- [Work required]:
Sort through the listing below and keep each line with the word "Black". Copy those.

- [Given data]:
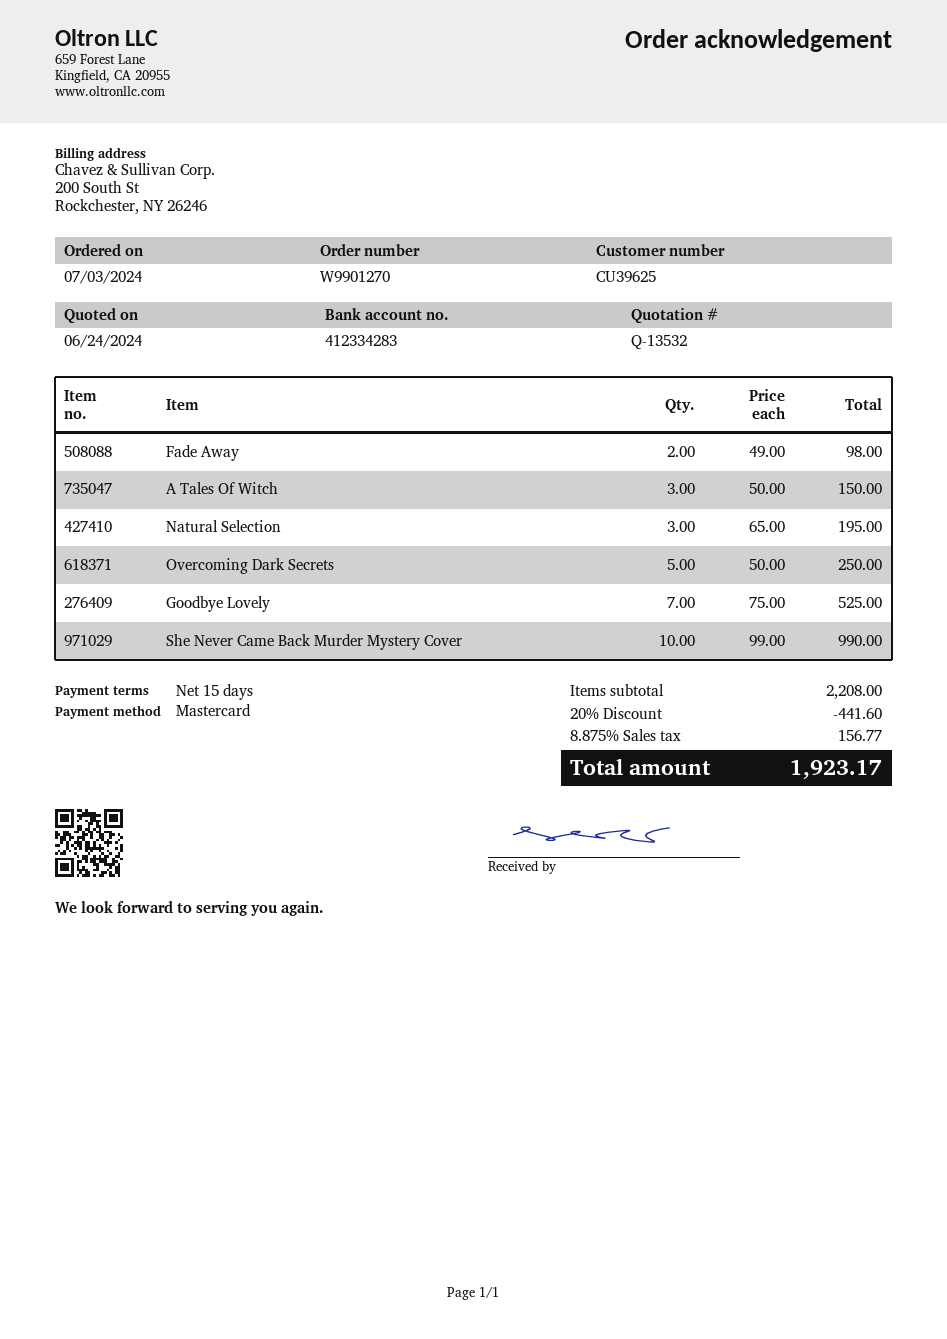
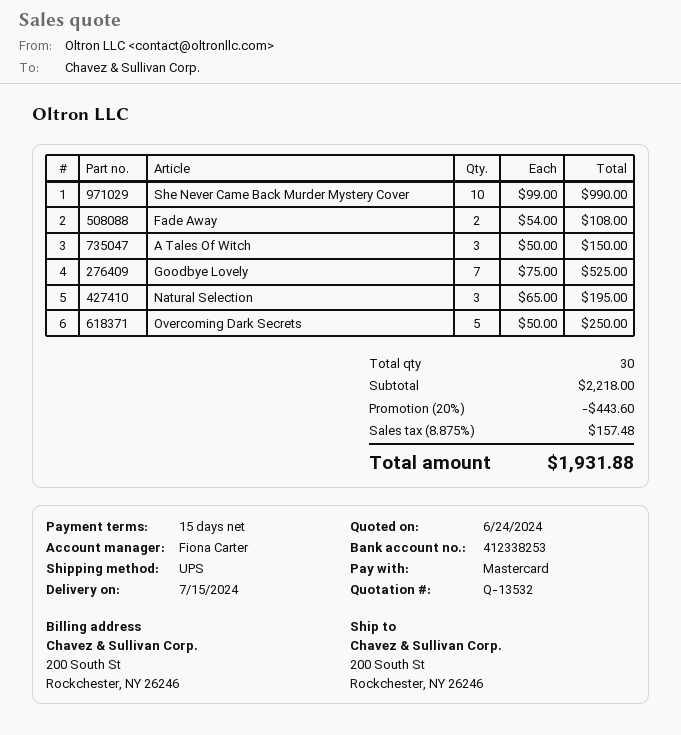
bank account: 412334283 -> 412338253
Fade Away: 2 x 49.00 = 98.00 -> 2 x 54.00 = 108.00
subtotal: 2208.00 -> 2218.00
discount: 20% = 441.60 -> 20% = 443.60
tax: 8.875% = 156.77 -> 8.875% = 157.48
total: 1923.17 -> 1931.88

--

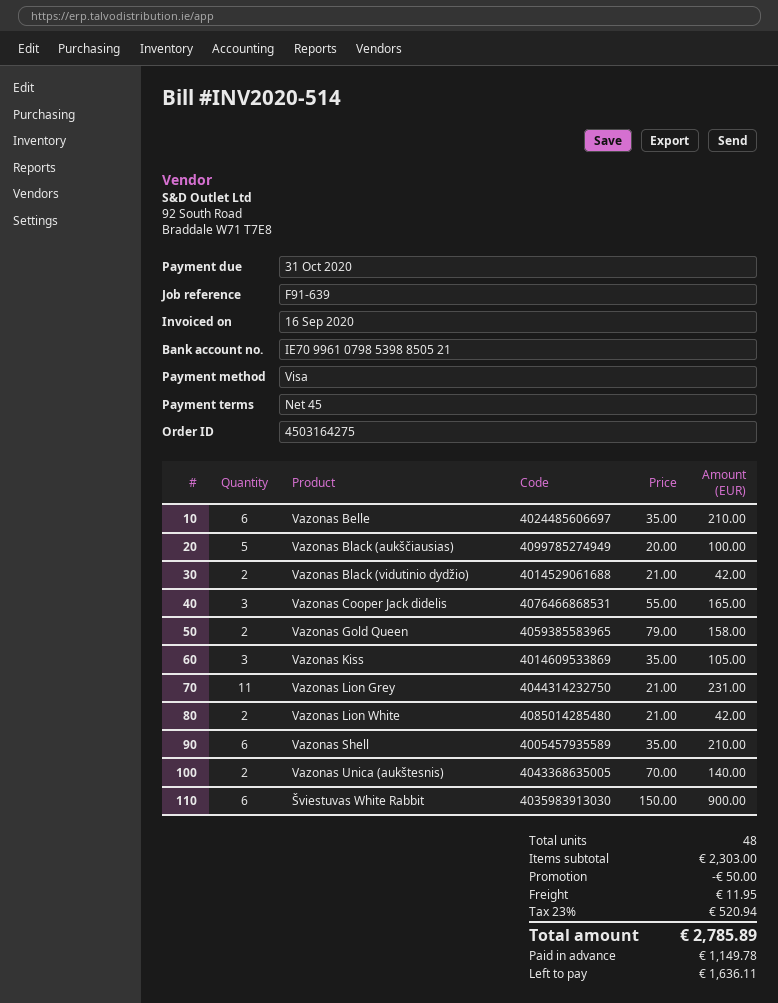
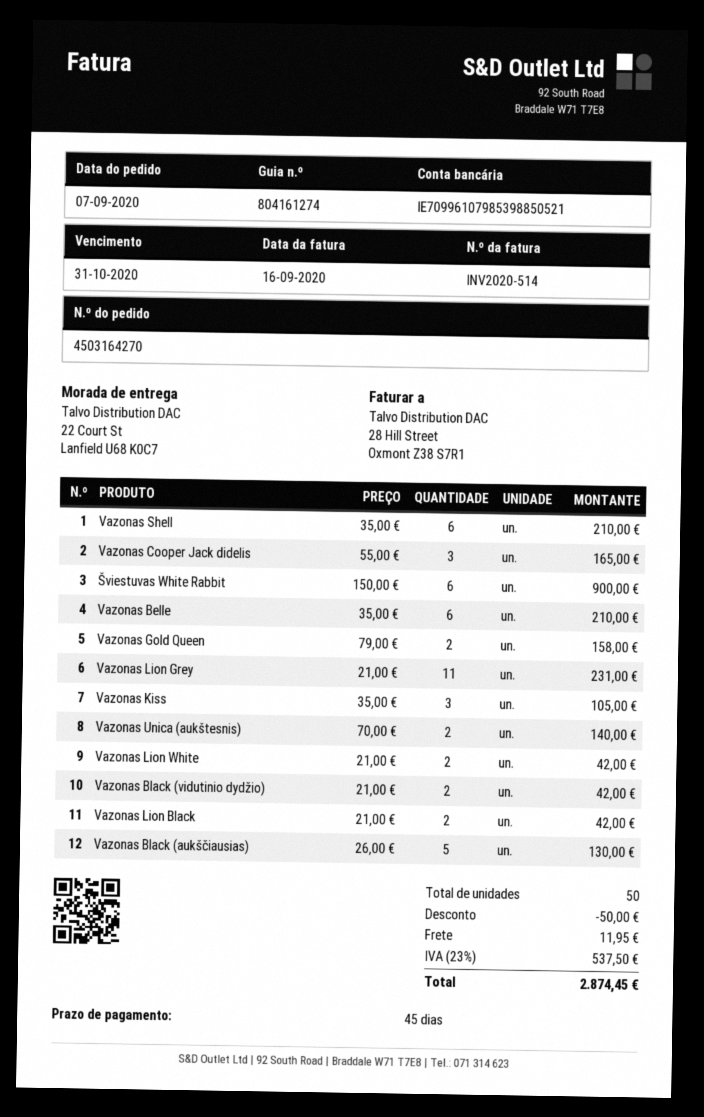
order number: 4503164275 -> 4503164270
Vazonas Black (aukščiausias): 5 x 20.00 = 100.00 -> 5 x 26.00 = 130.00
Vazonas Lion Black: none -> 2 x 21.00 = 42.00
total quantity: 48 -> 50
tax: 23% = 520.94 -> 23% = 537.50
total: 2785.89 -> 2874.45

- [Problem solution]:
Vazonas Black (aukščiausias): 5 x 20.00 = 100.00 -> 5 x 26.00 = 130.00
Vazonas Lion Black: none -> 2 x 21.00 = 42.00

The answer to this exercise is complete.